Occurrences of newly diagnosed STIs were coded from patients’ clinic charts as the primary biological endpoint. We contracted a nurse with more than 20 years of experience working in Cape Town STI clinics, including the clinic that served as the site in this study, to code the chart-abstracted STI data. The nurse coder was blind to conditions and did not record any identifying participant information. Data were retrieved from patient files on the clinic premises with the permission of patients. Because STIs are treated presumptively in South Africa, confirmed diagnoses underestimate the actual number of STIs. We therefore included in our analyses any occurrence of urethral or vaginal discharge that resulted in STI treatment as well as diagnoses of incident STIs. Because participants could have had multiple STIs over the year of observation, we treated STI diagnoses as a continuous count variable. Only STIs detected within 12 months after baseline were coded for outcomes.

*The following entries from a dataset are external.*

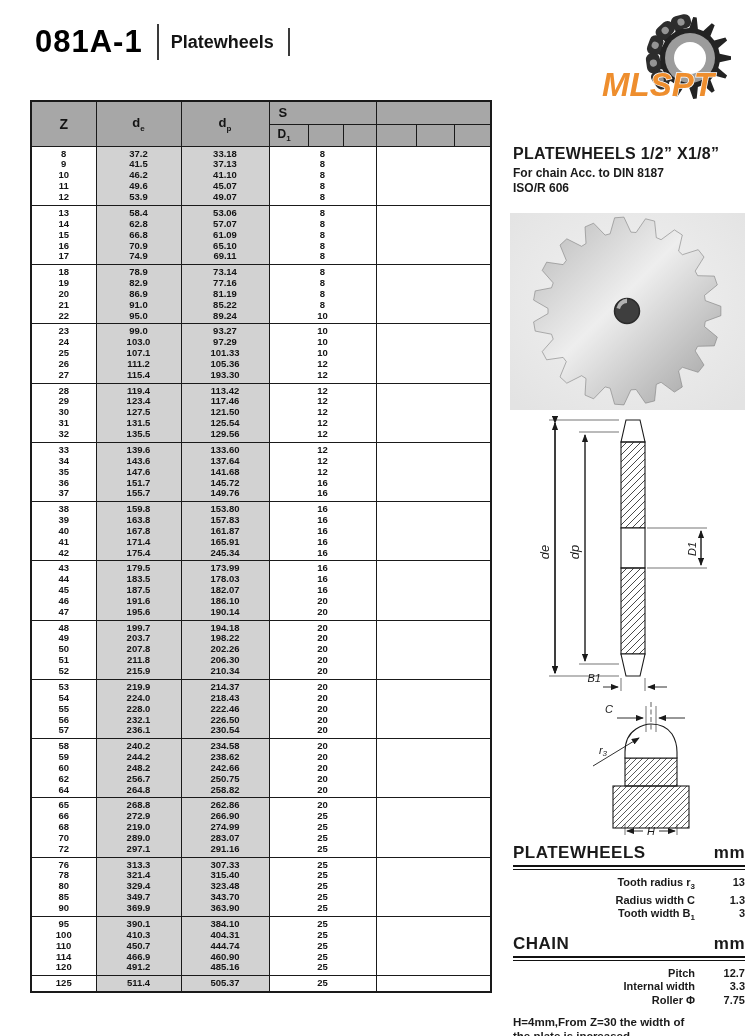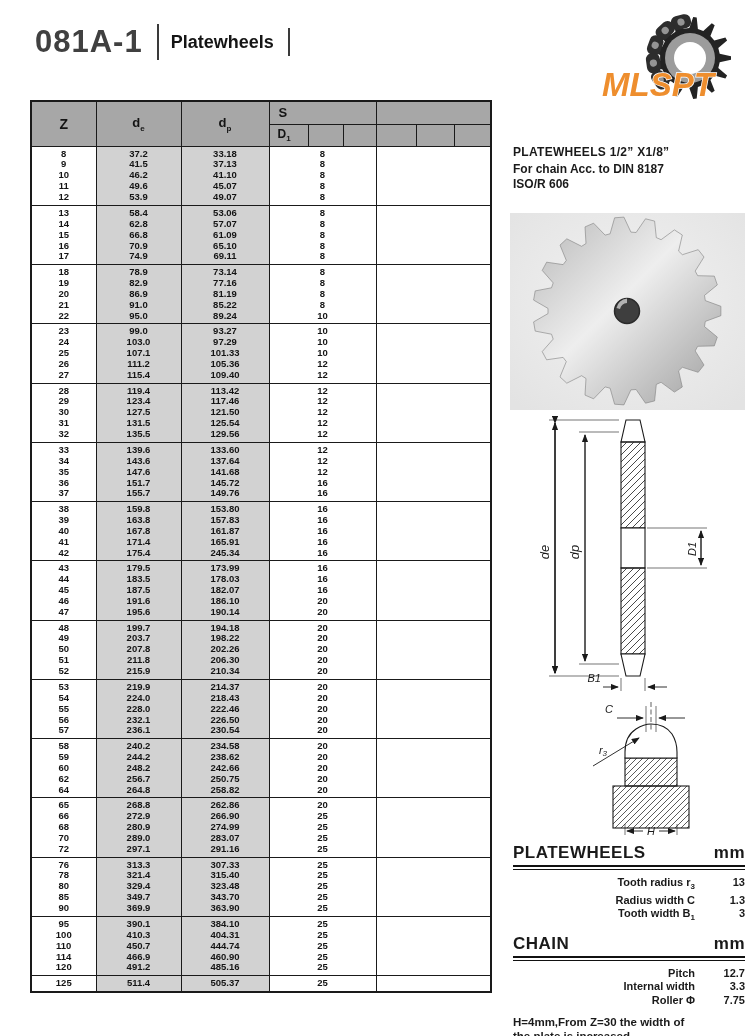"081A-1" .doc-code { color: #404040 -> #000000 }
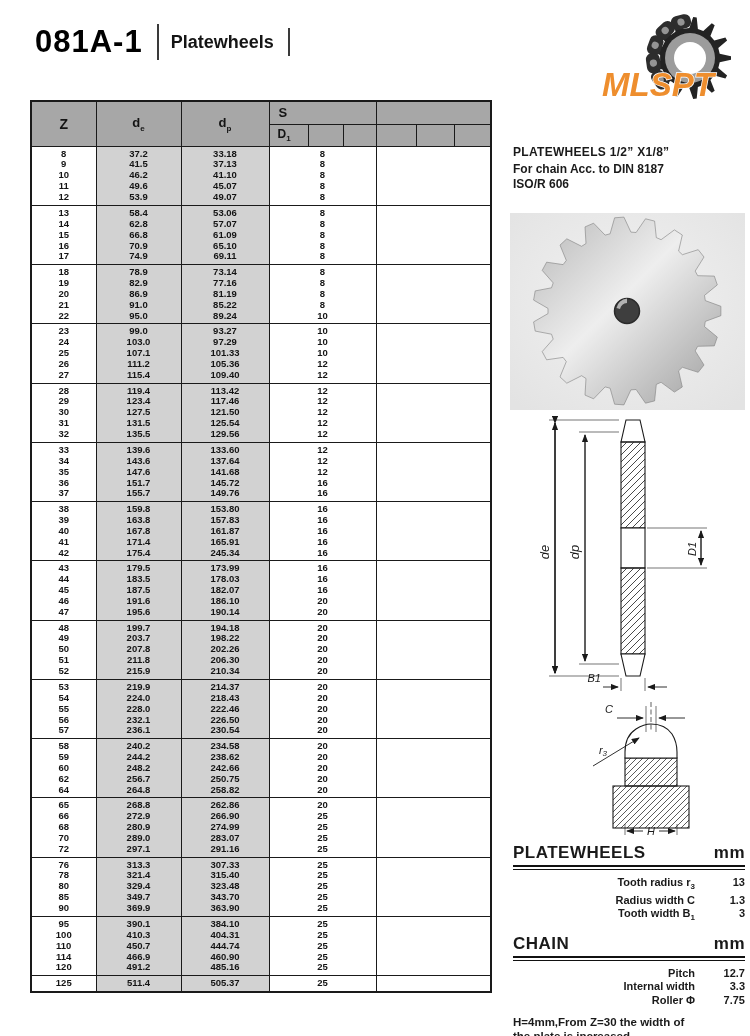"PLATEWHEELS 1/2” X1/8”" .product-title { font-size: 12px -> 16px }
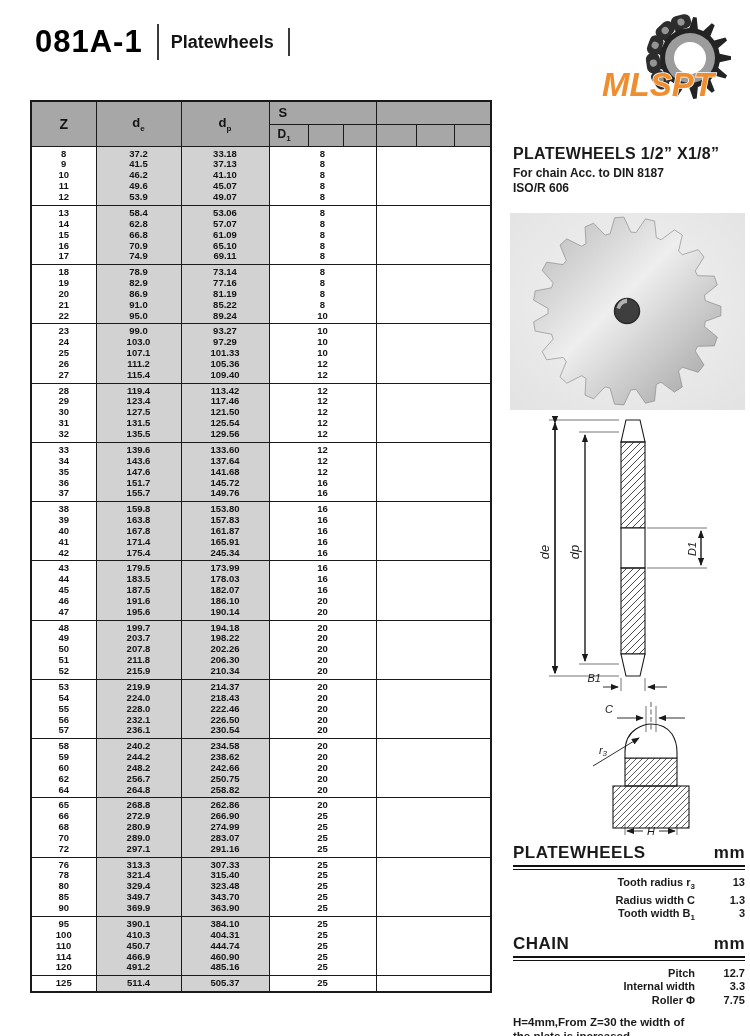"109.40" td.c-dp { text: 109.40 -> 193.30 }
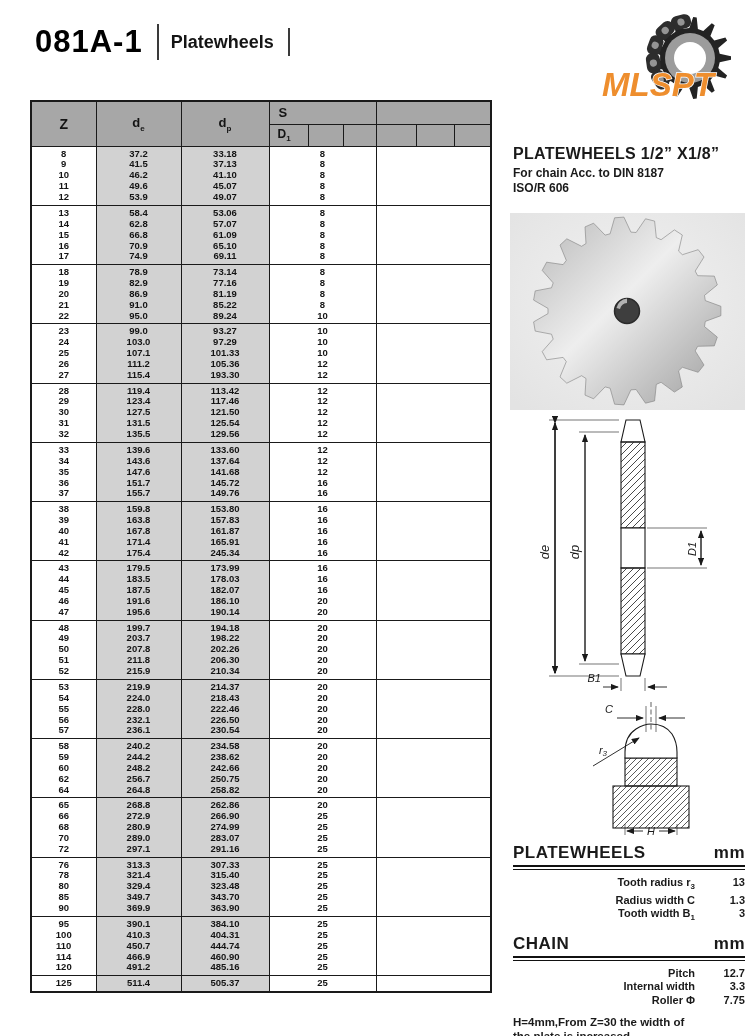"280.9" td.c-de { text: 280.9 -> 219.0 }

Sexual risk and protective behaviors.
Participants responded to items assessing their number of male and female sexual partners and frequency of sexual behaviors in the preceding month (specifically vaginal and anal intercourse with and without condoms). A 30-day retrospective period was selected because previous research has shown reports of numbers of partners and sexual events over this interval to be reliable.30 Participants were instructed to think back over the past month and estimate the number of sexual partners and number of sexual occasions in which they practiced each behavior.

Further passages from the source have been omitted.